Cocijo is the Zapotec god of rain, an example of the deep connection existing between indigenous people and their environment

 

Intangible aspects of human well-being

At the Programme on Ecosystem Change and Society (PECS) conference in Oaxaca, Mexico, several sessions explored what exactly makes up human well-being and how nature fits into the picture.

Recent research in Kenya, Mozambique and South Africa delved into the tangible and intangible benefits that local communities get from nature, and the ways in which they engage with it.

The researchers were curious about how those benefits contribute to well-being and used “the theory of human need” to make sense of their data. For example, people can catch fish and eat it. The value to them is the use they get from the fish that provides them with food. Or they can sell fish and with the money they earn, they can buy other goods. The benefit of going out fishing is monetary in this case. At the same time, people can go out fishing and derive a sense of wellbeing from the experience of freedom they get from being out at sea.

Time to redefine poverty

Juliana Merçon, researcher at Universidad Veracruzana, is also digging deeper into the multiple and often unseen dimensions of well-being – those that are harder to measure. She goes one step further and invites us to reconsider how mainstream culture, that generally measures wealth according to possession of material goods, values these intangible, non-material aspects of human well-being. Consequently, Merçon suggests a reframing of our conception of poverty: her reflections are based on work, developed with individuals and communities living in areas of high biocultural diversity, where there might not be much money or material wealth, but nonetheless people do not consider themselves poor.

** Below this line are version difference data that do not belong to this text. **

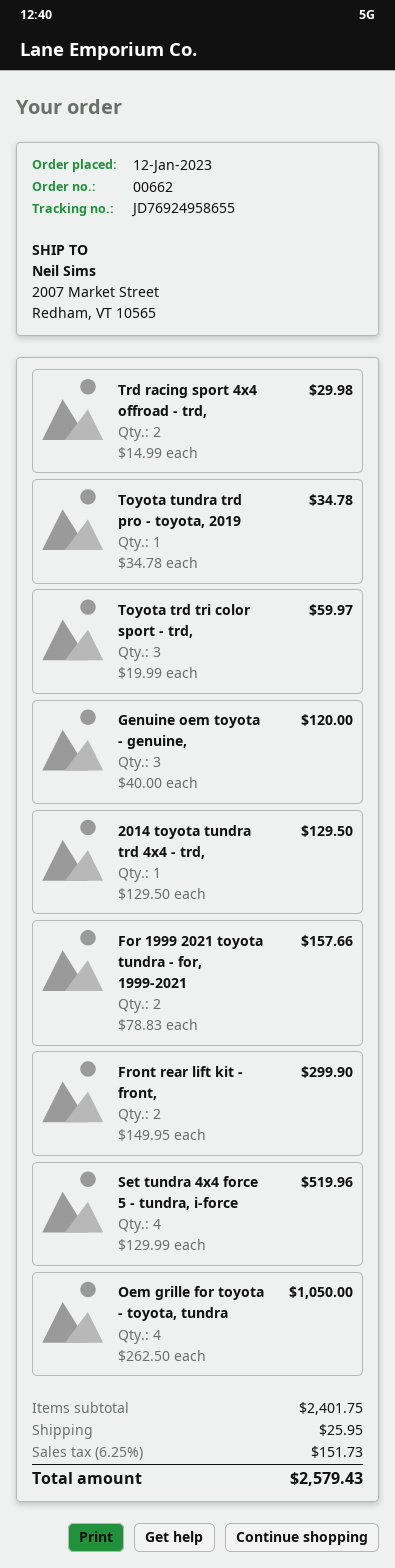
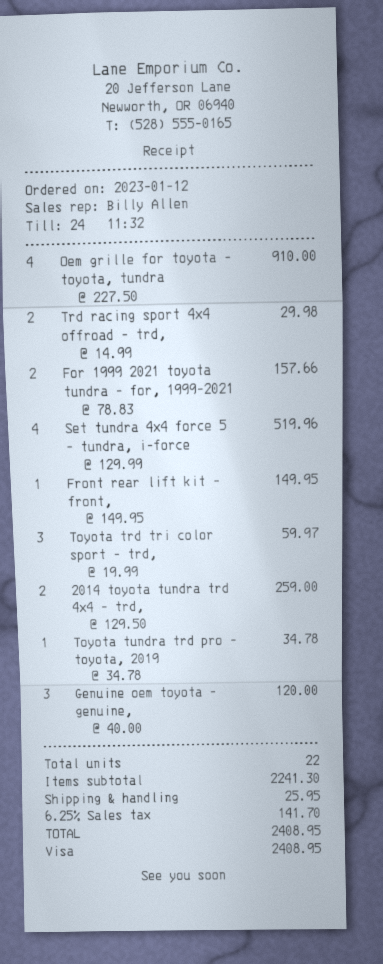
2014 toyota tundra trd 4x4 - trd,: 1 x 129.50 = 129.50 -> 2 x 129.50 = 259.00
Front rear lift kit - front,: 2 x 149.95 = 299.90 -> 1 x 149.95 = 149.95
Oem grille for toyota - toyota, tundra: 4 x 262.50 = 1050.00 -> 4 x 227.50 = 910.00
subtotal: 2401.75 -> 2241.30
tax: 6.25% = 151.73 -> 6.25% = 141.70
total: 2579.43 -> 2408.95

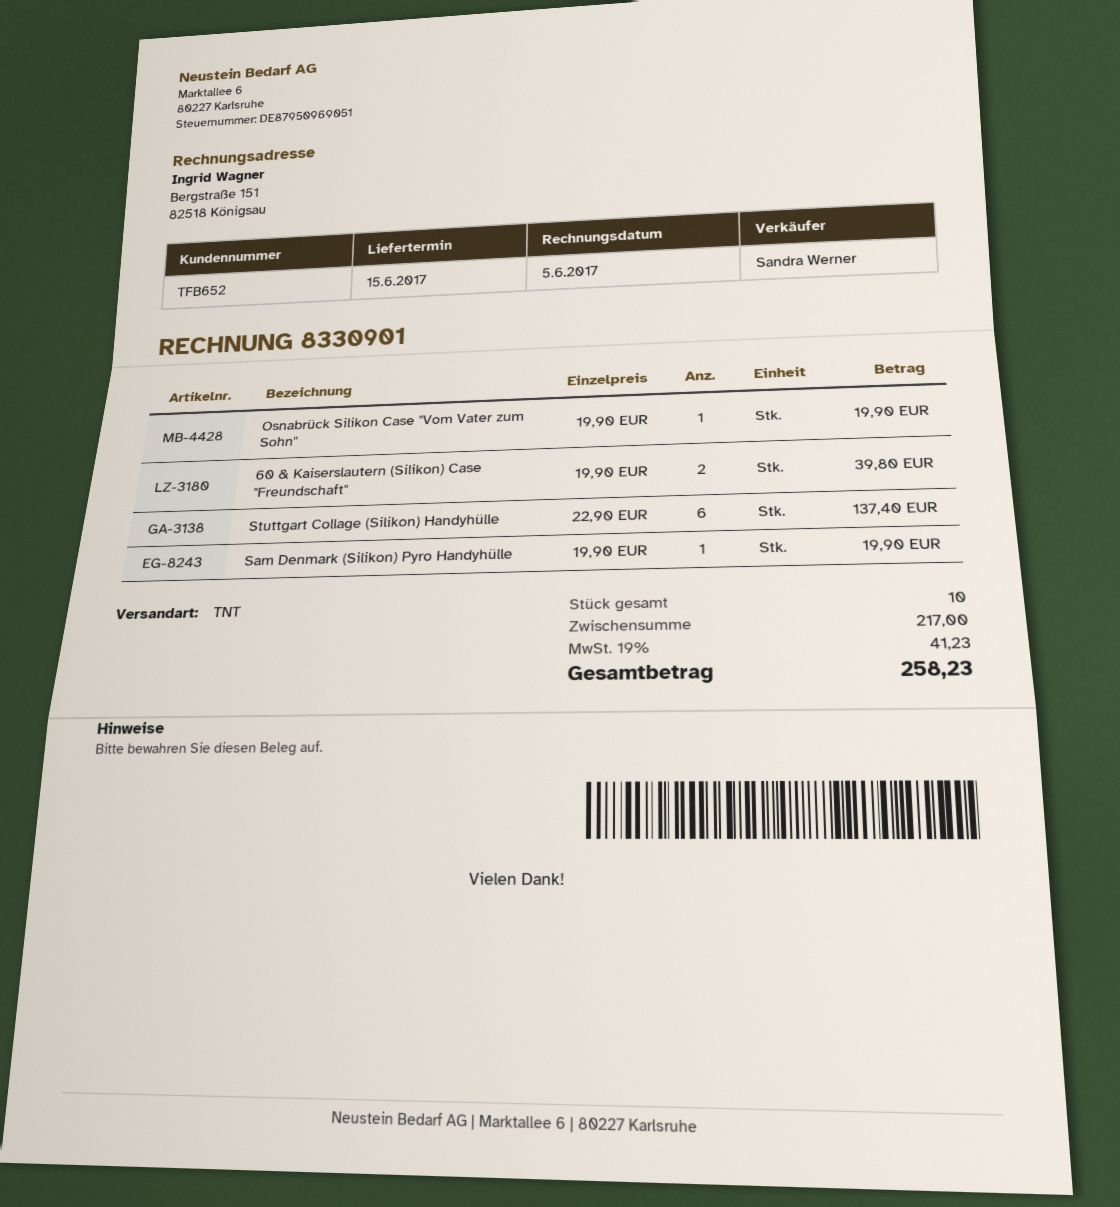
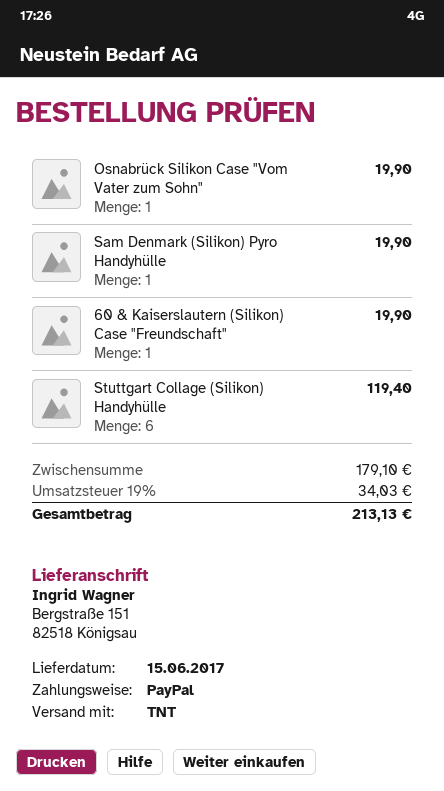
60 & Kaiserslautern (Silikon) Case "Freundschaft": 2 for 39.80 -> 1 for 19.90
Stuttgart Collage (Silikon) Handyhülle: 6 for 137.40 -> 6 for 119.40
subtotal: 217.00 -> 179.10
tax: 19% = 41.23 -> 19% = 34.03
total: 258.23 -> 213.13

“Diverse contexts can teach all of us about sustainable ways of living – lessons that we need to learn if we are to stop biodiversity loss. But, we need to broaden and deepen our understanding of what makes up human well-being – those intangible aspects like connection to nature and connection to other human beings are also important components” Juliana Merçon, Universidad Veracruzana

There’s no denying the importance of addressing the lack of basic human needs like food, water and shelter. However, Merçon highlights the work of communities all over the world whose knowledge and practices have seen them sustain healthy ecosystems and ways of living that are rich in cooperation, solidarity, dignity and connection to nature.